Re: Why people still want to encode precomposed letters

From: Doug Ewell (
Date: Tue Nov 18 2008 - 20:41:45 CST

  • Next message: Doug Ewell: "Re: Why people still want to encode precomposed letters"

    <abysta at yandex dot ru> wrote:

    > If I need a multi-character letter “s with acute”, I have to choose
    > between 015B and 0073+0301. Wouldn’t it be better not to have to
    > choose?

    In some ways, it probably would have been better. It certainly would
    have made things simpler to understand and to explain.

    However, at the time Unicode was conceived, it would have been
    impossible to persuade vendors and developers to make the switch from
    existing 8-bit character sets, such as those in the ISO 8859 family,
    unless most (if not all) of the mappings from these character sets to
    Unicode were 1-to-1.

    At the same time, the Unicode pioneers realized that the set of
    letters-with-diacritics was more or less open-ended, and it would be
    somewhere between extremely time-consuming and inefficient and downright
    impossible to encode them all as precomposed characters. For this
    reason and others, the combining characters were also added.
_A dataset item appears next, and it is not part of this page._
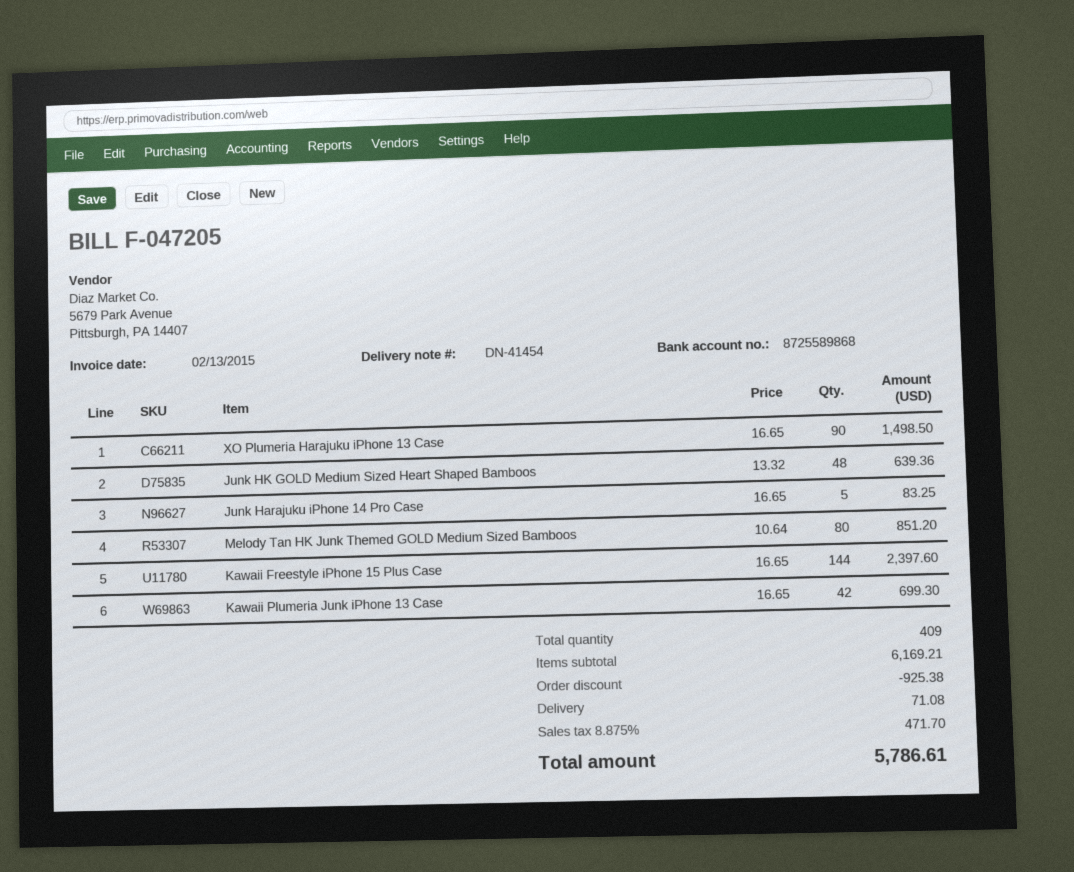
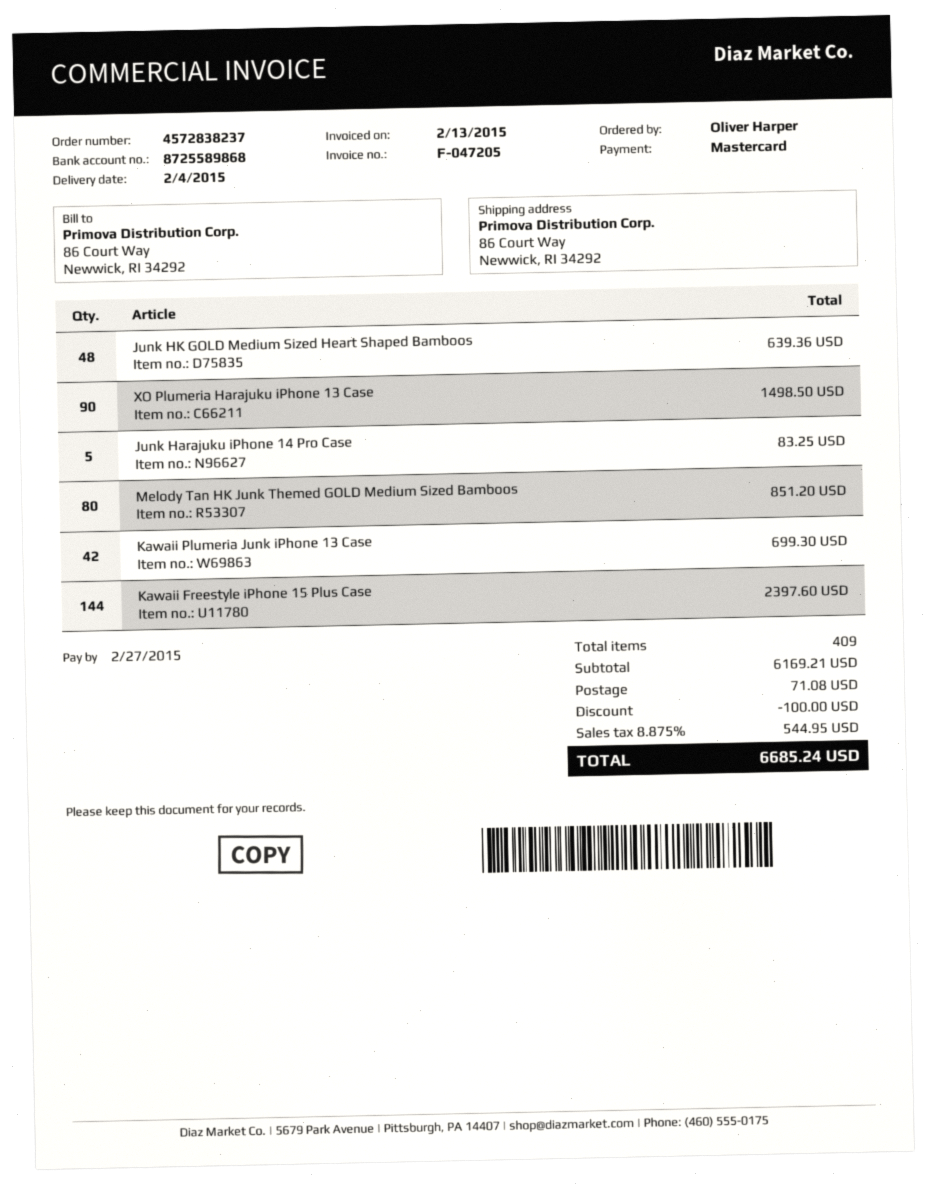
discount: 925.38 -> 100.00
tax: 8.875% = 471.70 -> 8.875% = 544.95
total: 5786.61 -> 6685.24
    When you choose between <015B> and <0073 0301>, you are essentially
    choosing a normalization form, and at that point, the rest of your
    decision process is fairly straightforward -- keep all your text in the
    same normalization form. This means you would not want to use both
    <015B> and <0073 0301> in the same text.

    Sometimes there are external influences that steer you toward one form
    or another. For example, the specifications for some protocols strongly
    recommend that you use Normalization Form C, in which you would use
    <015B> rather than <0073 0301>, but in which you would be obligated to
    use <04E9 0304> since there is no precomposed equivalent.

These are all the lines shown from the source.